> _Data to examine_
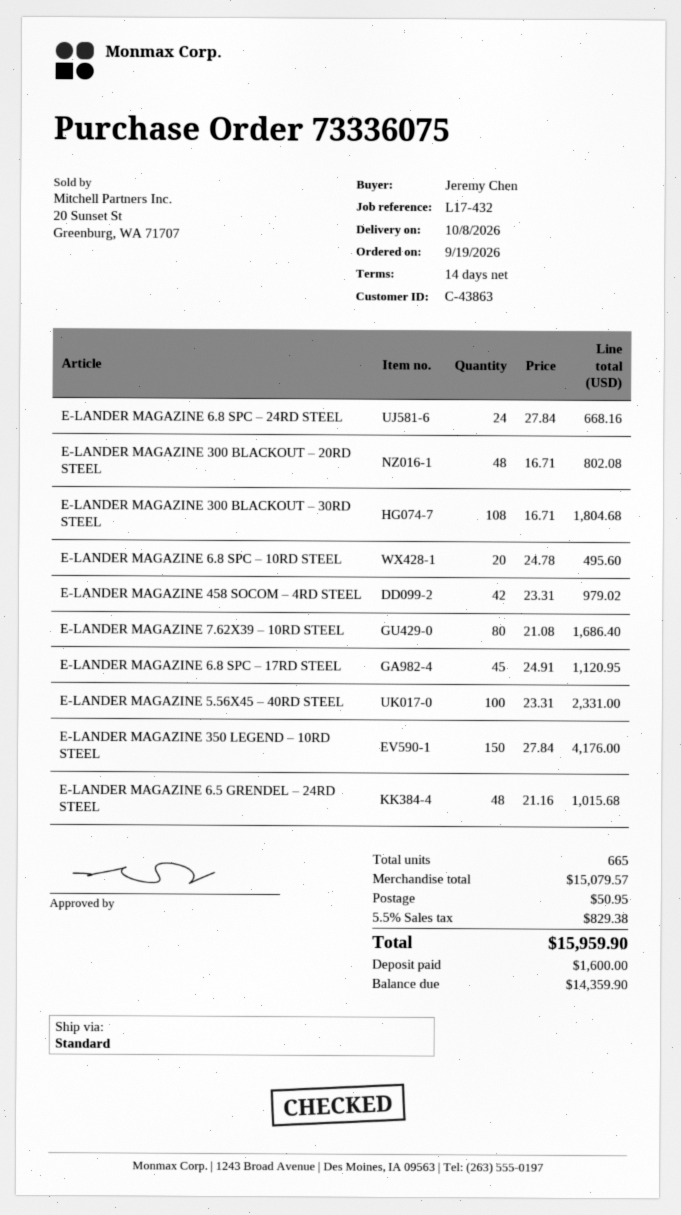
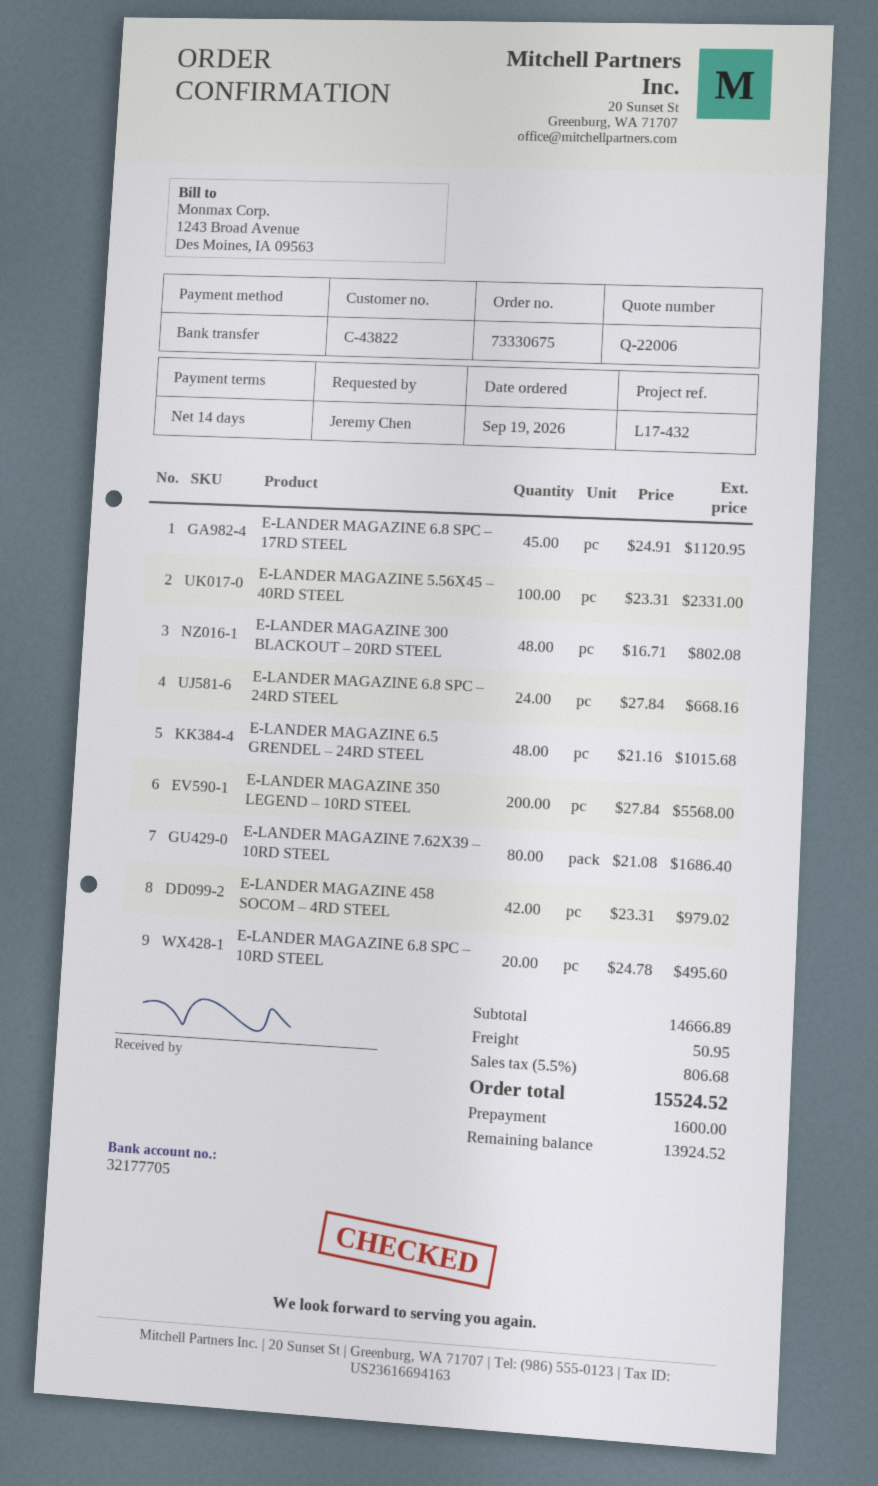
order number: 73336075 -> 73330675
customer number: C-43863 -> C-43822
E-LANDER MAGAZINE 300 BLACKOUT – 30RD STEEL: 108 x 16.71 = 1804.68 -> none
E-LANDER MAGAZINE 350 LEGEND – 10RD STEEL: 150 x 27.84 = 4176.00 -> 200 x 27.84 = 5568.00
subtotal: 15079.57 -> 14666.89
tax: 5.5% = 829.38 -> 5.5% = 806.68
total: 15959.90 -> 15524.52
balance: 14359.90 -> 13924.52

> _Task objective_
Take from the entries every line that has the string "number".

> _Exercise result_
order number: 73336075 -> 73330675
customer number: C-43863 -> C-43822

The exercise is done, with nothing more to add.